あれは夫に思いやりがないんじゃなくて、エリザベス・キューブラー・ロスの「死の受容」第一段階の「否認」なんじゃないかな。「げっ、俺の妻が死にかかってる→妻が死ぬなんて恐ろしいし怖い→記憶から消そう」という。これ、ほんとに意識しないでやっちゃうことなんです(私も経験済みです。振り返ってみると自分の心や思考がいかに鈍っていたかがわかります)。
イナンナも「ああ、冷たい夫を地獄に送ってすっきりしたわ」とは言いませんでした。実に、次のような反応をしています。
イナンナは髪をかきむしって悲しみました。
「夫に抱かれる妻たちよ、私の大切な夫はどこ?
父に抱かれる子どもたちよ、私の大切な子はどこ?
私のあの人はどこにいるの?」
夫婦の愛とは、深くて複雑なものですね・・・相手を100%憎むことはないんだと思います。

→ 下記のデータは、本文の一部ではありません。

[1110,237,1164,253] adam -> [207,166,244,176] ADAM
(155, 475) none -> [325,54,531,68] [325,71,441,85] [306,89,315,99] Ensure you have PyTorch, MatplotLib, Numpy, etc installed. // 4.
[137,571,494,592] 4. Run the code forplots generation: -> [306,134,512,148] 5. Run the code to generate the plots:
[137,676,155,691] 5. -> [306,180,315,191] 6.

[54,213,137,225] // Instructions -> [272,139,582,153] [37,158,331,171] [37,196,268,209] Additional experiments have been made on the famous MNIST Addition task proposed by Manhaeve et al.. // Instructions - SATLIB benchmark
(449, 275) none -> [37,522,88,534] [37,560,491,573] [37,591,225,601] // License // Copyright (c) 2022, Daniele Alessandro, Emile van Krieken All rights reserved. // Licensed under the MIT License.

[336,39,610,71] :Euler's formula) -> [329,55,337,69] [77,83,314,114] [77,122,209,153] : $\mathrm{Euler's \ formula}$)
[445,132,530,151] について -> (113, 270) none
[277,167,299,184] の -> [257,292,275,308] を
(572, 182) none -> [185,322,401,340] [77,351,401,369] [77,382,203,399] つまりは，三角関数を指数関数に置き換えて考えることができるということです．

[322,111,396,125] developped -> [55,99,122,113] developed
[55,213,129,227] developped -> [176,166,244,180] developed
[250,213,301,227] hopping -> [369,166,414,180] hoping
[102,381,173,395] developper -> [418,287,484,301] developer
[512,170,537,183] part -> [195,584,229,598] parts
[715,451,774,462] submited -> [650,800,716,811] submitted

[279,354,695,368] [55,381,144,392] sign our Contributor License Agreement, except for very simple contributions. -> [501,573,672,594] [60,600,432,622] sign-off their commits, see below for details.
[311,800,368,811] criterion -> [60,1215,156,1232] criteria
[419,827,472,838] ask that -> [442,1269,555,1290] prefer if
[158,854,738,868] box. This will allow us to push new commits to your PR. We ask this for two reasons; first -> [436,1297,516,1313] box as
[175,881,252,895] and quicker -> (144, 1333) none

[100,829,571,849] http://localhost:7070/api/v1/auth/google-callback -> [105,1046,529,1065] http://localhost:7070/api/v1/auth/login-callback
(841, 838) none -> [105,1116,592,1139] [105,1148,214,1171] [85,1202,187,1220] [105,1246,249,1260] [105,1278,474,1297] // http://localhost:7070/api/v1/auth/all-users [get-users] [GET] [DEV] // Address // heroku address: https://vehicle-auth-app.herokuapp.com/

結局、ドゥムジの姉ゲシュティンアンナが身代わりになると申し出て、
ドゥムジが冥界で過ごすのは一年の半分になりました。
彼が冥界に消えると野は枯れ、世界は冷え込みます。
地上に戻ればイナンナと二人、野で楽しく過ごします
愛を得るよろこびと、愛を失なう悲しみと。この世は常に半々なのかもしれませんね。
『イナンナの冥界下り』、お楽しみ頂けたでしょうか? この神話の詳しい解説は『世界を創る女神の物語』(ヴァレリー・エステル・フランケル著/フィルムアート社/拙訳)に掲載されています。イナンナの他にも世界各地の民話やおとぎ話が34話プラス多数紹介されています。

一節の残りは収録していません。